しかし、公職選挙法第129条によると、“選挙運動”は選挙の公示・告示日から選挙期日の前日までとされています。現状でも公示前に生放送や動画が配信されているものは、違法になるのでは?
総務省選挙課によると、“選挙運動”の定義について過去の判例から「特定の選挙について、特定の候補者の当選を目的として、投票を得又は得させるために直接又は間接に必要かつ有利な行為」としています。つまり、放送や動画等で「投票よろしくお願いします!」という言葉を発した場合に、“選挙運動”とみなされる可能性があります。政党・候補者だけでなく一般の有権者についても公選法は適用されるので、公示日前に特定の候補を応援した場合はやはり違法となります。
ただし、「ユーザーが事業者とは無関係に当該事業者の一般的サービスを利用して選挙運動の期間外に選挙運動を行った場合、そのことのみをもってただちに当該事業者が公職選挙法違反により刑事責任を問われるものではないと考えられます」(総務省選挙課)ということなので、プロバイダーやサービス事業者にデータ削除を勧告する制度が存在しないこともあり、結果的に野放しになる可能性もなきにしもあらずです。

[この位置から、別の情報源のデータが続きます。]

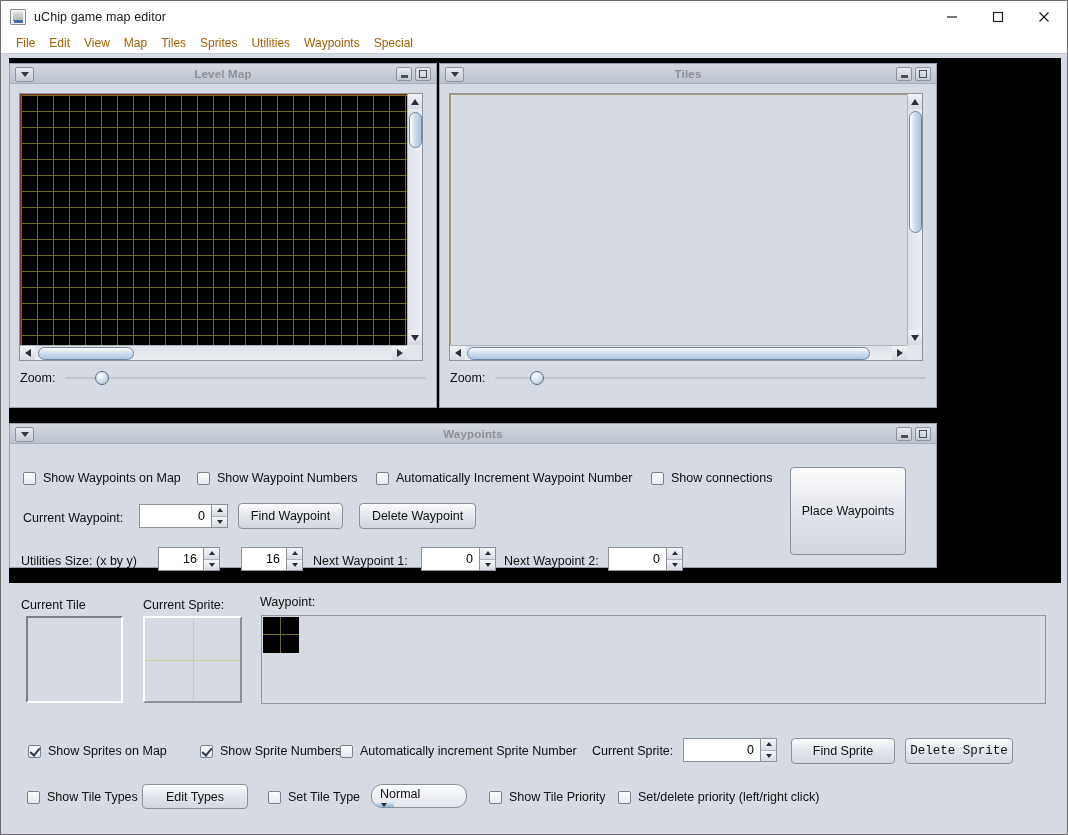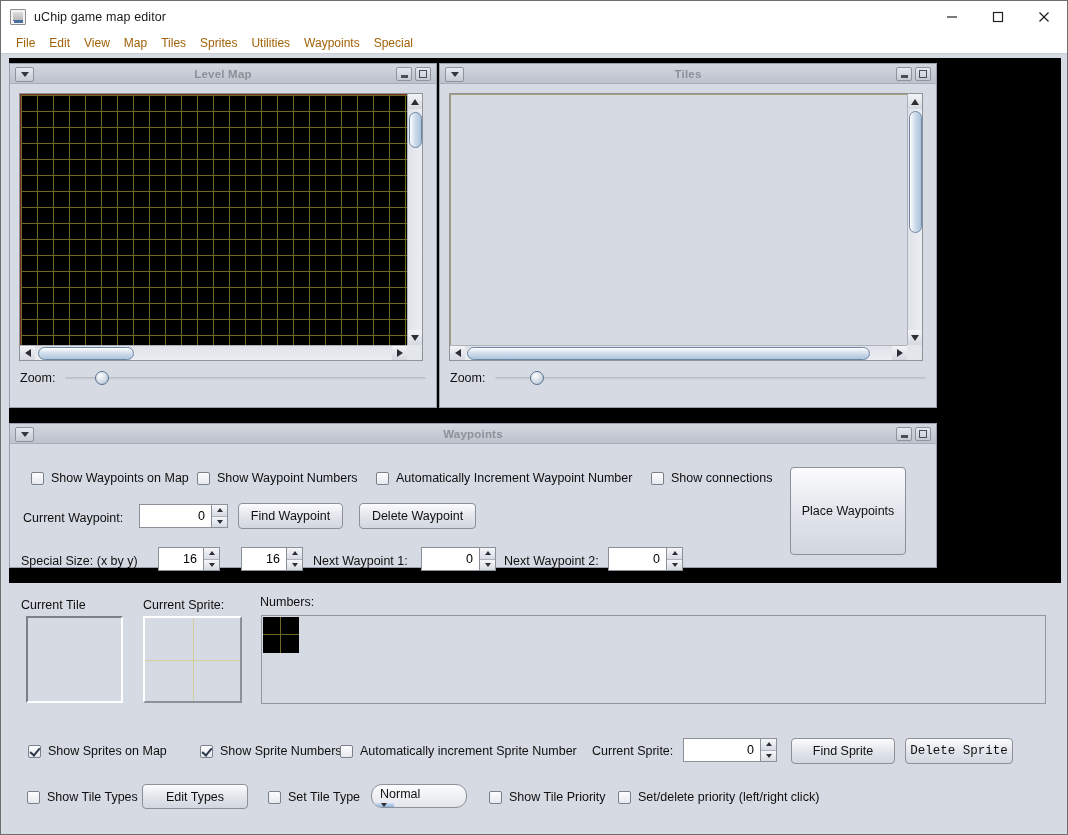--- a/index.html
+++ b/index.html
@@ -434,7 +434,7 @@
       </div>
       <div class="frame-body">
 
-        <div class="cb-wrap" style="position:absolute; left:13px; top:26px;margin-left:8px;">
+        <div class="cb-wrap" style="position:absolute; left:13px; top:26px;">
           <span class="cbox"></span>
           <span class="cb-label">Show Waypoints on Map</span>
         </div>

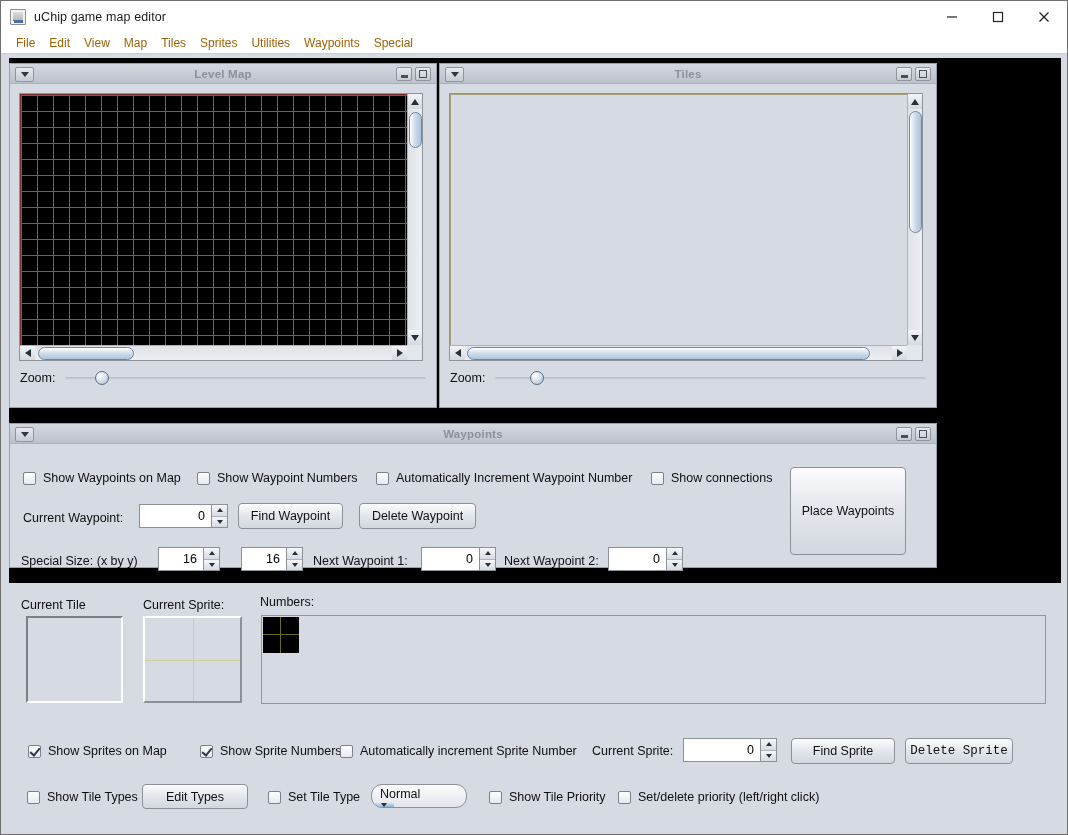--- a/index.html
+++ b/index.html
@@ -467,7 +467,7 @@
         <div class="btn" style="position:absolute; left:349px; top:58px; width:117px; height:26px;">Delete Waypoint</div>
         <div class="btn" style="position:absolute; left:780px; top:22px; width:116px; height:88px;">Place Waypoints</div>
 
-        <div class="lbl" style="left:11px; top:109px;">Special Size: (x by y)</div>
+        <div class="lbl" style="left:11px; top:109px;">Utilities Size: (x by y)</div>
         <div class="spinner" style="left:148px; top:102px; width:62px;">
           <div class="spin-field" style="width:45px;">16</div>
           <div class="spin-btns">

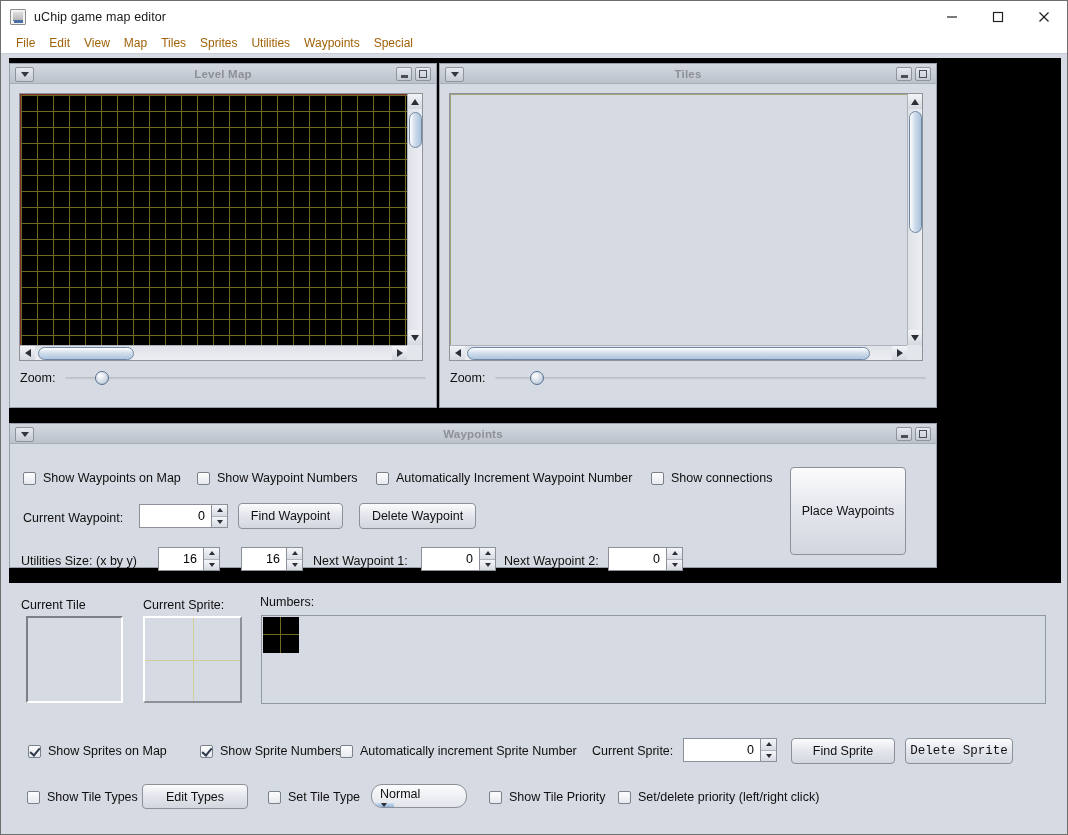--- a/index.html
+++ b/index.html
@@ -528,7 +528,7 @@
     <div class="lbl" style="left:142px; top:15px;">Current Sprite:</div>
     <div class="swatch sprite-swatch" style="left:142px; top:33px; width:99px; height:87px;"></div>
 
-    <div class="lbl" style="left:259px; top:12px;">Numbers:</div>
+    <div class="lbl" style="left:259px; top:12px;">Waypoint:</div>
     <div class="sprites-list" style="left:260px; top:32px; width:785px; height:89px;">
       <div class="sprite-cell"></div>
     </div>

同じように、投票当日はの期間外に当たるので、投票を呼びかけるような生放送や動画配信はやはり違法。ただし前日までにアップ・掲載したものはそのままの状態であれば削除する必要はないとのこと。しかし、例えば『niconico』のコメント欄にコメントした場合は“更新”という扱いになるのでかなりグレーといえそうなので、ポストする際は気をつけたいところです。
※参考 【ネット選挙活動】「○○候補投票なう」は違反? ルールが明確でない投票日当日の「選挙活動」
http://getnews.jp/archives/366466
また、「特定選挙区の候補者を集めた討論番組をインターネット生放送および動画掲載した場合は適法なのか」と問い合わせてみたところ、「“討論番組”がどのようなものかによります」と前置きした上で、「一定の場所に聴衆を集めて行われる“選挙運動のためにする演説会”に該当しないものであれば適法であると考えられます」とのこと。
選挙期間中は法定された個人演説会等以外のものは禁止されているので、政策全般を論じるものならばOKで、各政党や候補者への投票を呼びかけるような内容のものだとNG、といったところでしょうか。生放送などを企画する際には注意する必要があります。
ちなみに、生放送や動画の内容をまとめてチラシにして配る、というのは「選挙運動用文書図画」もしくは「脱法文書図画」になるので、公職選挙法第142条又は第146条の規定に違反するおそれがあるということ。例えばスクリーンショットをプリントして誰かに渡す、ということも厳密にはアウトになります。
このように、ややこしい部分がたくさんある今回の公選法改正。生放送する際も充分に注意して、内容によっては総務省や選挙管理委員会へ問い合わせて確認した方が安全といえそうです。